The interview focused on how we’ve managed to double our stock and staff in the last 12 months while expanding internationally. It’s a question I get asked a lot, so it was useful to articulate it properly.
What we talked about
The conversation covered three main areas: our approach to technology investment, the move to cloud infrastructure, and how we’re using machine learning.
The “proof of worth” principle
One thing I was keen to explain is that we don’t invest in technology for its own sake. Everything needs to demonstrate ROI before we commit resources to it. A good example is organic social media. Despite what you read in marketing blogs, we’ve tracked exactly one sale that came directly or indirectly via Facebook. One. So we focus our attention on programmatic advertising instead, which has shown genuinely strong results.

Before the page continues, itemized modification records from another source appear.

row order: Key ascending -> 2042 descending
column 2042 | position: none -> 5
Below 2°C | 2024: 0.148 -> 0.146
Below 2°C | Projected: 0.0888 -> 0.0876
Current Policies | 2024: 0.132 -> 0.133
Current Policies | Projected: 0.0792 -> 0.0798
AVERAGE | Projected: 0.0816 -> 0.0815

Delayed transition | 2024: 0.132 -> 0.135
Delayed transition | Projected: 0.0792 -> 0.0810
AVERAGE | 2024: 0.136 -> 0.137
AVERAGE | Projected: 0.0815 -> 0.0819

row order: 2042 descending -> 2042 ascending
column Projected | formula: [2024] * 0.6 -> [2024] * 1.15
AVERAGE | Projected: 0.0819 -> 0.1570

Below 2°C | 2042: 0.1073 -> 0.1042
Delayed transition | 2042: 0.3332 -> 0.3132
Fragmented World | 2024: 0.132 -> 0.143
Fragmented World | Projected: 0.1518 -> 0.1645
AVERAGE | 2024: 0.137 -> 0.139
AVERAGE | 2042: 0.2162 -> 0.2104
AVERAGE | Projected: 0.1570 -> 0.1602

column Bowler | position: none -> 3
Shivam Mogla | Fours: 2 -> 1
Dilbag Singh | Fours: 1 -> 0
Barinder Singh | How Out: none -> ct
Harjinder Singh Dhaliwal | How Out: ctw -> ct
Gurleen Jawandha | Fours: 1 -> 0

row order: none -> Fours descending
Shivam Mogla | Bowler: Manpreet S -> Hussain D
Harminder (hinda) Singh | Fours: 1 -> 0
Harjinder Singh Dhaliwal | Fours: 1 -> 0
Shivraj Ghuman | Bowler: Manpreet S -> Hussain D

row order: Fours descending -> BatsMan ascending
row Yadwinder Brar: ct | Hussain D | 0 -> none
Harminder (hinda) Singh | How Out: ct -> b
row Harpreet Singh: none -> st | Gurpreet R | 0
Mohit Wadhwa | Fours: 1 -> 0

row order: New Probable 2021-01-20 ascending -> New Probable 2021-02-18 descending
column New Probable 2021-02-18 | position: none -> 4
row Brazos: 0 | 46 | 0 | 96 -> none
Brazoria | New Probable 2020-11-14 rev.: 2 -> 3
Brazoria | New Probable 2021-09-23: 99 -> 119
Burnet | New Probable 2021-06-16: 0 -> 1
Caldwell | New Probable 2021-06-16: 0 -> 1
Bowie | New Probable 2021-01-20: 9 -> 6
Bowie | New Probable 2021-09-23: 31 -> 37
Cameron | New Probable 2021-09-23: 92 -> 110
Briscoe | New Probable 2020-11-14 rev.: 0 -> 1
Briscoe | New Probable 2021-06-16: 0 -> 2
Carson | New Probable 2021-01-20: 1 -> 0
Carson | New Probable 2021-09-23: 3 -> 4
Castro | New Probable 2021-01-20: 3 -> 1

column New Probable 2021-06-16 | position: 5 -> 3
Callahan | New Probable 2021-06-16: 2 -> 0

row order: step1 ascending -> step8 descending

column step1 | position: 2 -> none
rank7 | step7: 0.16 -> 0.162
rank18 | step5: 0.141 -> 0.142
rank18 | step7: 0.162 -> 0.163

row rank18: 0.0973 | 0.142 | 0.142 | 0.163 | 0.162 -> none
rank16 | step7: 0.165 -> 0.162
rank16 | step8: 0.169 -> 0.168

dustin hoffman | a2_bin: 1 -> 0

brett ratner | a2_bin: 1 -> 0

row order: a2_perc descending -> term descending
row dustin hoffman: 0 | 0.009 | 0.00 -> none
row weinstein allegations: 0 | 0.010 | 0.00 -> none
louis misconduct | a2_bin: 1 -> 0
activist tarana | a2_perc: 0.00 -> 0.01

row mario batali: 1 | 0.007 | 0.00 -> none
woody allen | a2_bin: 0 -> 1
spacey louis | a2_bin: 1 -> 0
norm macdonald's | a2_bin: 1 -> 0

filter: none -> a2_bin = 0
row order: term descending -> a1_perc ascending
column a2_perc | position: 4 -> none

This isn’t about being anti-innovation. It’s about being honest with ourselves about what actually drives the business forward.
Moving to Azure
We’ve recently migrated the entire company - front-end websites, back-office systems, the lot - onto Microsoft Azure. The main driver wasn’t cost (though that helps). It was security.
When you’re holding several million pounds worth of luxury watches, you’re an attractive target. That’s true physically, and it’s true online. By moving to Azure, we’ve shifted a lot of the security burden onto Microsoft’s teams, who are frankly better equipped to handle it than we are. We no longer deal with physical servers, biometrics, or patching. That frees our IT team to focus on productivity - which matters more now we’re running eight physical sites and three international websites.
Machine learning for pricing
The bit that seemed to interest the interviewer most was our work on machine learning. We’ve sold around 80,000 watches over 12 years and provided about 750,000 quotes. That’s a lot of data on what sells, at what price, and how quickly.
We’re now applying machine learning to automate pricing decisions. The goal is to reduce how much our salespeople need to be involved in individual pricing calls, while also improving the online experience for customers. It’s early days, but the potential is significant.
The filming experience
I’ll be honest - being interviewed on camera isn’t something I’m naturally comfortable with. You’re very aware of the lights, the multiple takes, and the knowledge that your words will be edited into something you can’t control.
That said, the Real Business team made it straightforward. They knew what story they wanted to tell and asked good questions to draw it out.
The video
Here’s the finished piece:
Further reading
If you want the full written feature, Real Business published an accompanying article: Leaping over the dot.com crash to become a luxury market success.
You can also see the other companies in the series on their 30 Digital Champions campaign page.
It’s good to see Watchfinder recognised alongside some impressive companies. More importantly, it’s a useful marker of where we are in the growth journey - and a reminder of how much further we want to go.